===== Provided data =====
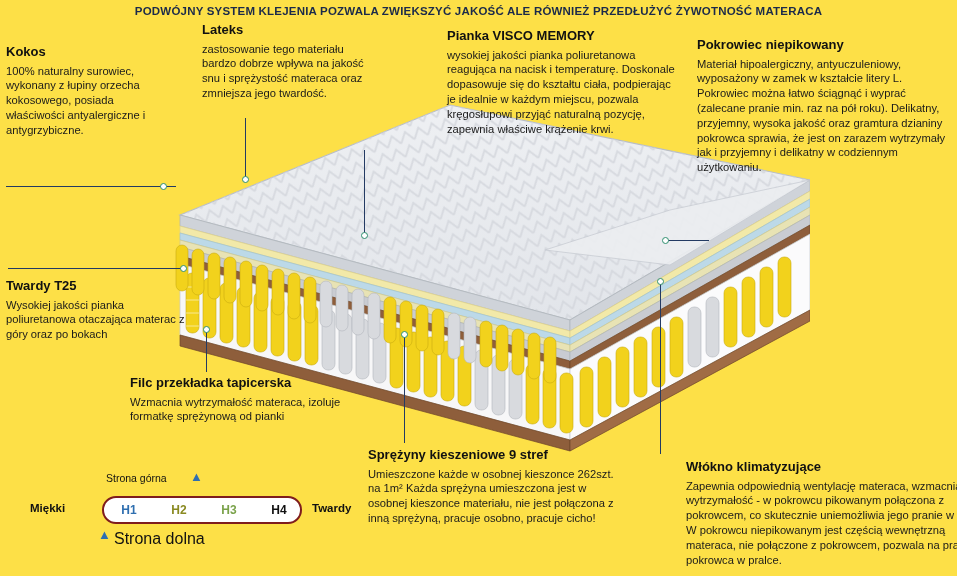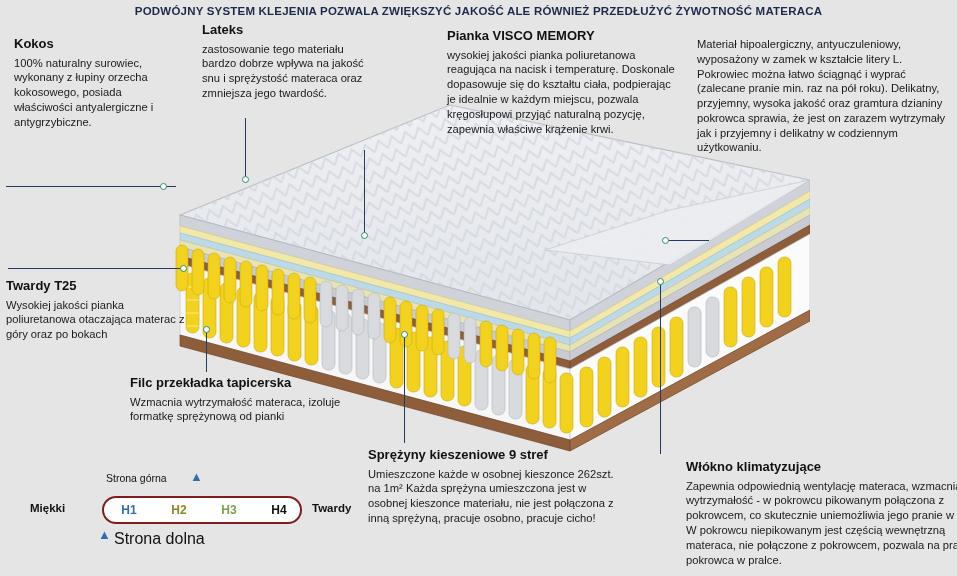--- a/index.html
+++ b/index.html
@@ -14,7 +14,7 @@
     position: relative;
     width: 957px;
     height: 576px;
-    background: #e5e5e5;
+    background: #fde047;
     overflow: hidden;
   }
 

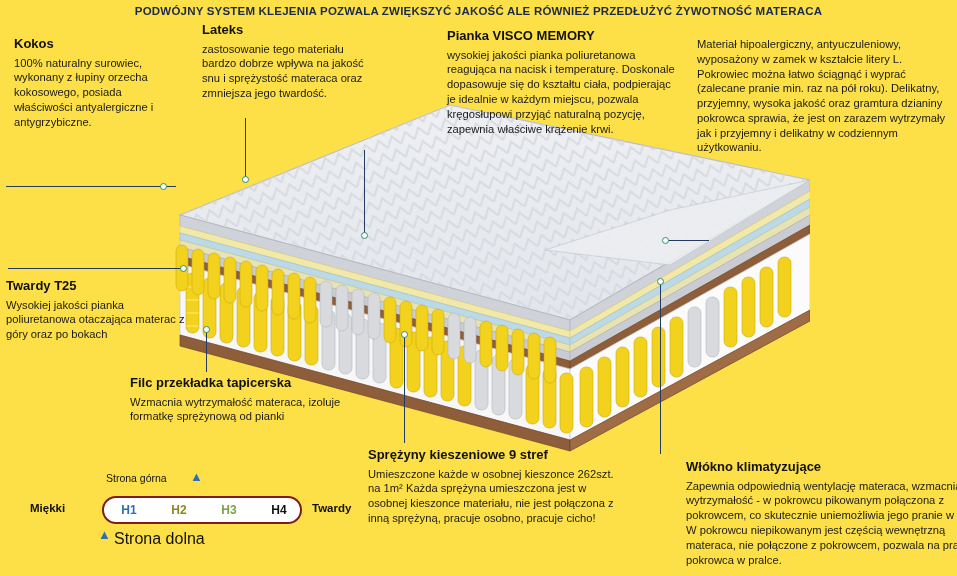--- a/index.html
+++ b/index.html
@@ -48,7 +48,7 @@
     margin: 0;
   }
 
-  .c-kokos        { left: 6px;   top: 36px;  width: 168px; margin-left: 8px; }
+  .c-kokos        { left: 6px;   top: 44px;  width: 168px; }
   .c-lateks       { left: 202px; top: 22px;  width: 176px; }
   .c-visco        { left: 447px; top: 28px;  width: 232px; }
   .c-pokrowiec    { left: 697px; top: 37px;  width: 250px; }

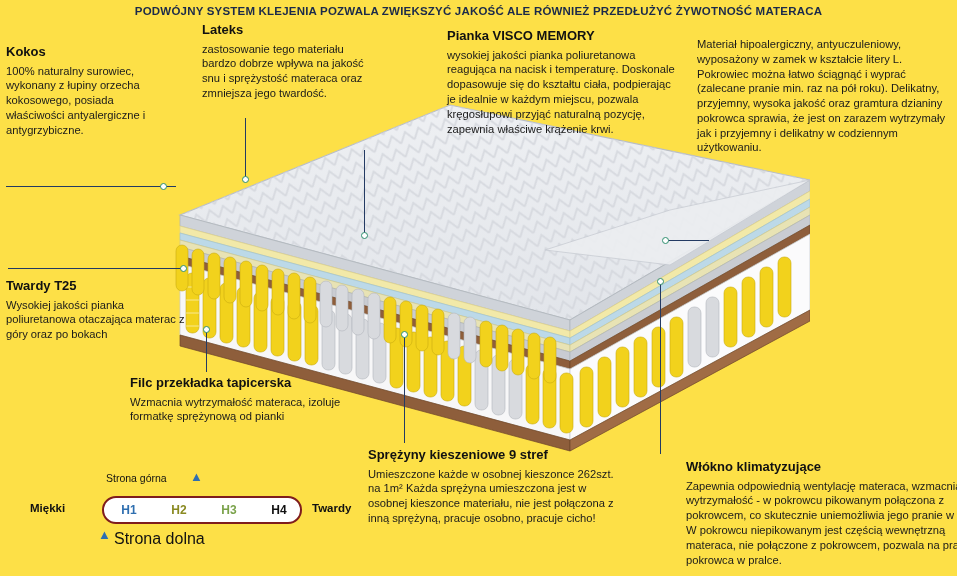--- a/index.html
+++ b/index.html
@@ -315,6 +315,7 @@
   </div>
 
   <div class="callout c-pokrowiec">
+    <p class="title">Pokrowiec niepikowany</p>
     <p class="body">Materiał hipoalergiczny, antyuczuleniowy, wyposażony w zamek w kształcie litery L. Pokrowiec można łatwo ściągnąć i wyprać (zalecane pranie min. raz na pół roku). Delikatny, przyjemny, wysoka jakość oraz gramtura dzianiny pokrowca sprawia, że jest on zarazem wytrzymały jak i przyjemny i delikatny w codziennym użytkowaniu.</p>
   </div>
=====
About this task: All that is needed is the data above, repeated exactly, without the pictures.

Result of the task:
--- a/index.html
+++ b/index.html
@@ -14,7 +14,7 @@
     position: relative;
     width: 957px;
     height: 576px;
-    background: #e5e5e5;
+    background: #fde047;
     overflow: hidden;
   }
 

--- a/index.html
+++ b/index.html
@@ -48,7 +48,7 @@
     margin: 0;
   }
 
-  .c-kokos        { left: 6px;   top: 36px;  width: 168px; margin-left: 8px; }
+  .c-kokos        { left: 6px;   top: 44px;  width: 168px; }
   .c-lateks       { left: 202px; top: 22px;  width: 176px; }
   .c-visco        { left: 447px; top: 28px;  width: 232px; }
   .c-pokrowiec    { left: 697px; top: 37px;  width: 250px; }

--- a/index.html
+++ b/index.html
@@ -315,6 +315,7 @@
   </div>
 
   <div class="callout c-pokrowiec">
+    <p class="title">Pokrowiec niepikowany</p>
     <p class="body">Materiał hipoalergiczny, antyuczuleniowy, wyposażony w zamek w kształcie litery L. Pokrowiec można łatwo ściągnąć i wyprać (zalecane pranie min. raz na pół roku). Delikatny, przyjemny, wysoka jakość oraz gramtura dzianiny pokrowca sprawia, że jest on zarazem wytrzymały jak i przyjemny i delikatny w codziennym użytkowaniu.</p>
   </div>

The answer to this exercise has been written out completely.